▶ WORK INSTRUCTION: Transcribe the tail of the listing: start at the line containing "14px; font-weight: 700;" and stop after the last line, keeping every character as is and adding nothing.

▶ DATASET EXTRACT:
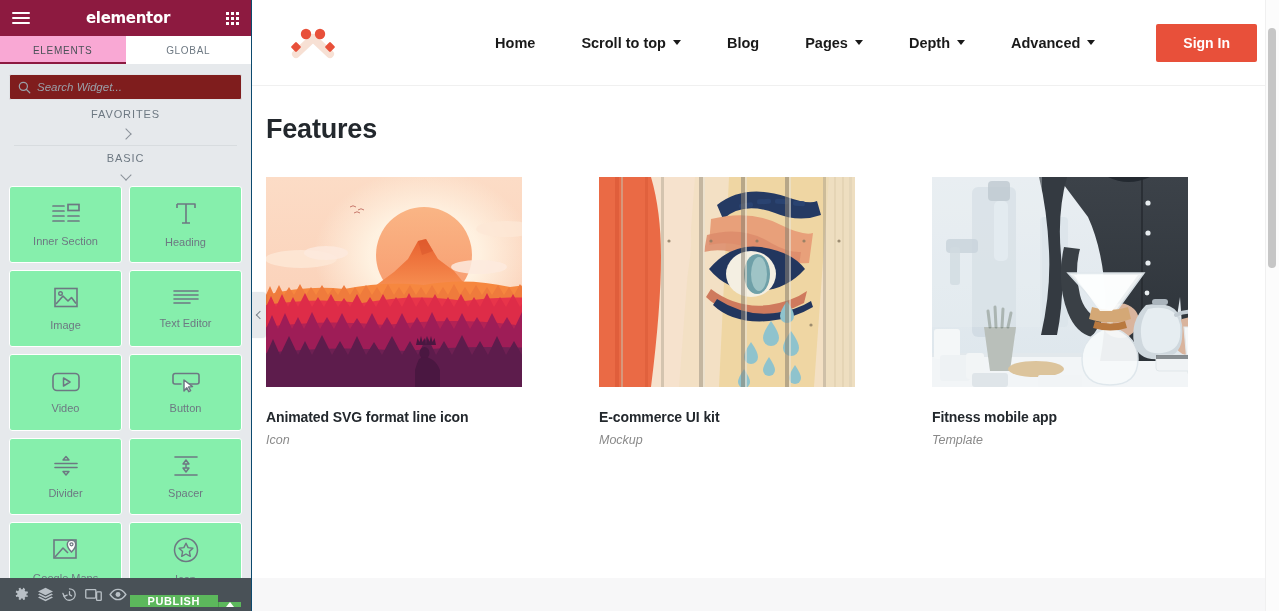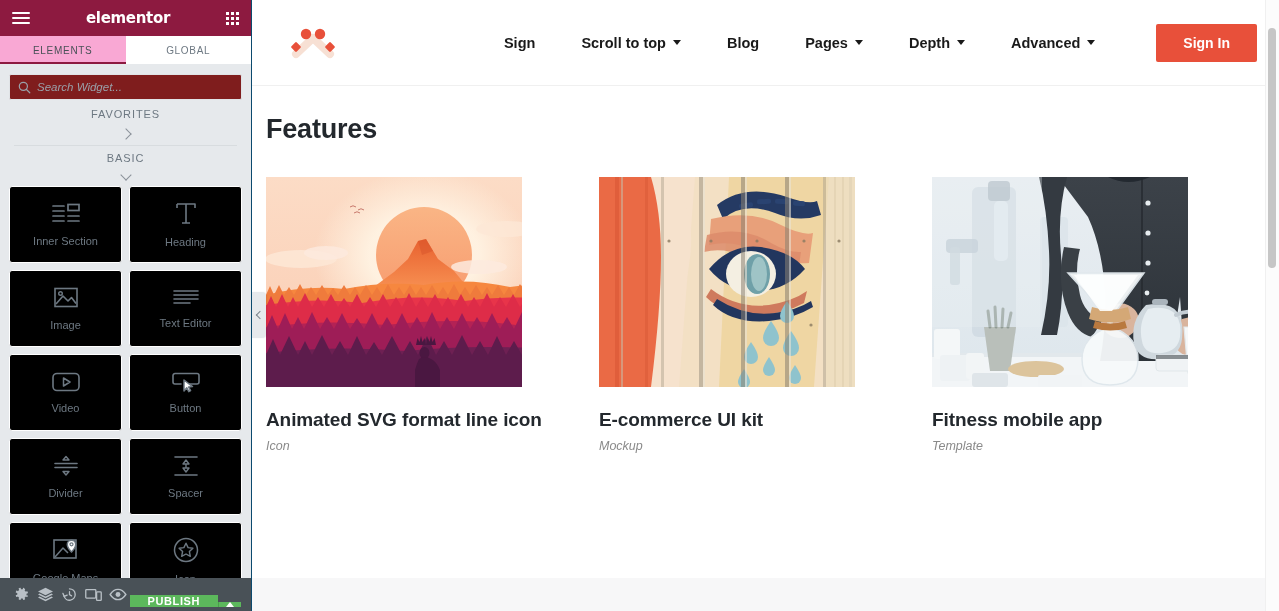--- a/index.html
+++ b/index.html
@@ -393,7 +393,7 @@
 
       <div class="nav-links">
         <div class="nav-item">
-          <span>Sign</span>
+          <span>Home</span>
         </div>
         <div class="nav-item">
           <span>Scroll to top</span>

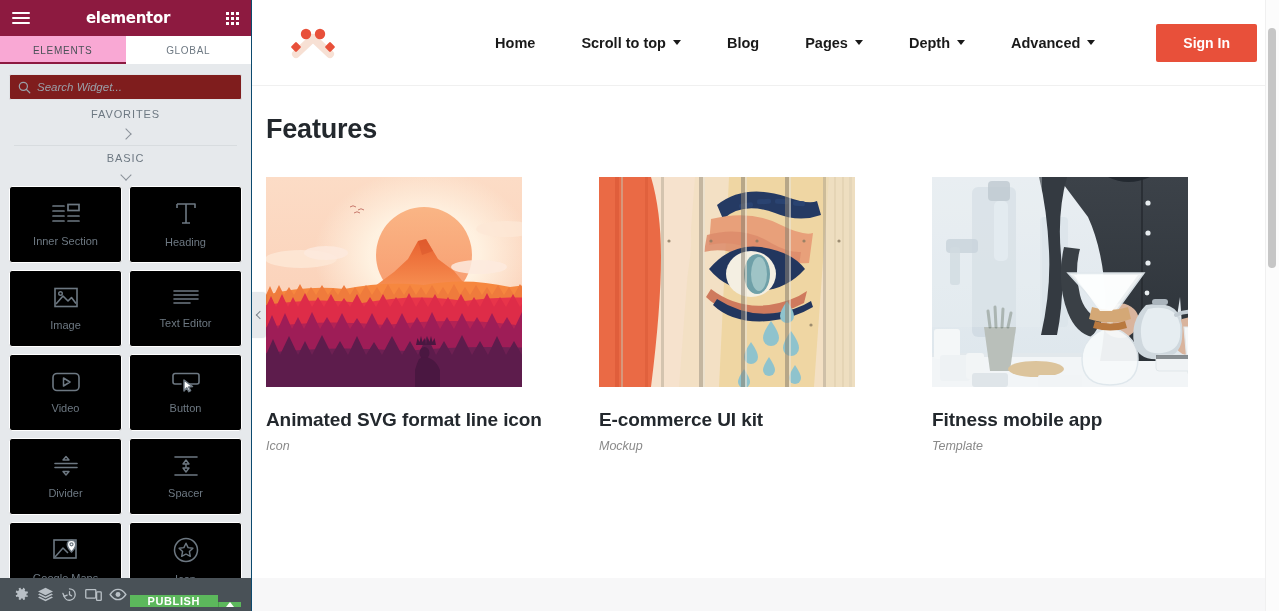--- a/index.html
+++ b/index.html
@@ -80,7 +80,7 @@
     padding: 4px 9px 0 9px;
   }
   .widget {
-    background: #000000; border-radius: 3px; height: 77px;
+    background: #86efac; border-radius: 3px; height: 77px;
     display: flex; flex-direction: column; align-items: center; justify-content: center;
     gap: 9px; cursor: grab; border: 1px solid #fff;
   }

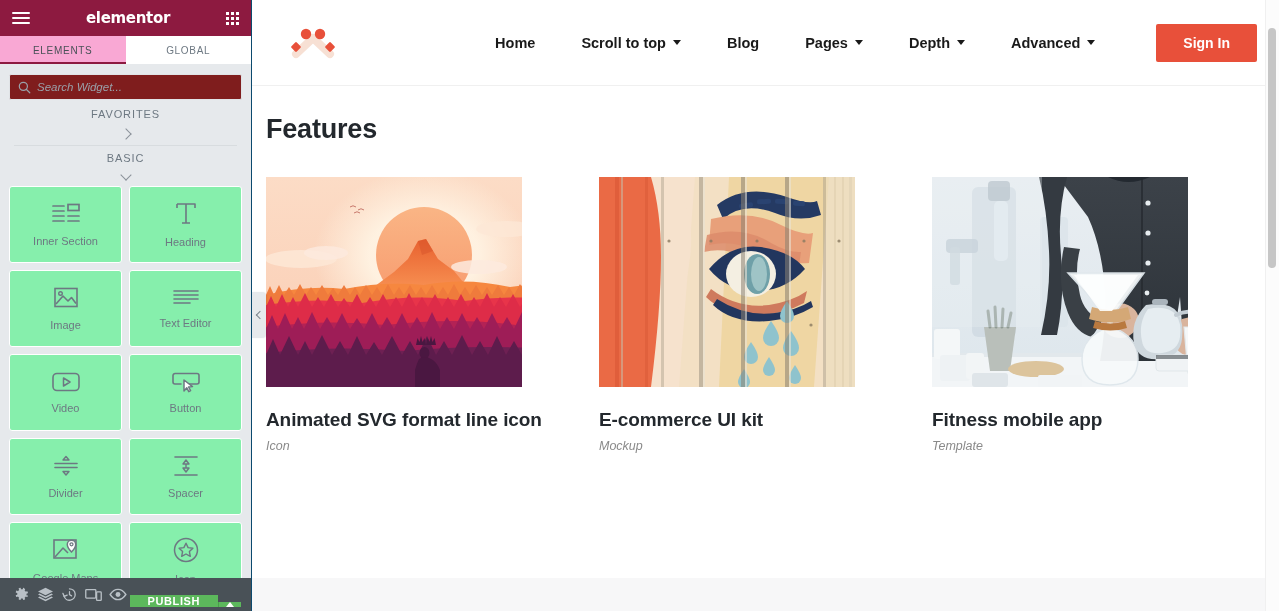--- a/index.html
+++ b/index.html
@@ -150,7 +150,7 @@
   .card-media { width: 256px; height: 210px; overflow: hidden; position: relative; background: #eee; text-align: right; }
   .card-media svg, .card-media .photo { display: block; width: 316px; height: 210px; }
   .card-title {
-    font-size: 19px; font-weight: 700; color: #23282d; margin-top: 22px; letter-spacing: -0.1px;
+    font-size: 14px; font-weight: 700; color: #23282d; margin-top: 22px; letter-spacing: -0.1px;
   }
   .card-sub { font-size: 12.5px; color: #8a8a8a; font-style: italic; margin-top: 8px; }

▶ WRITTEN RESPONSE:
+    font-size: 14px; font-weight: 700; color: #23282d; margin-top: 22px; letter-spacing: -0.1px;
   }
   .card-sub { font-size: 12.5px; color: #8a8a8a; font-style: italic; margin-top: 8px; }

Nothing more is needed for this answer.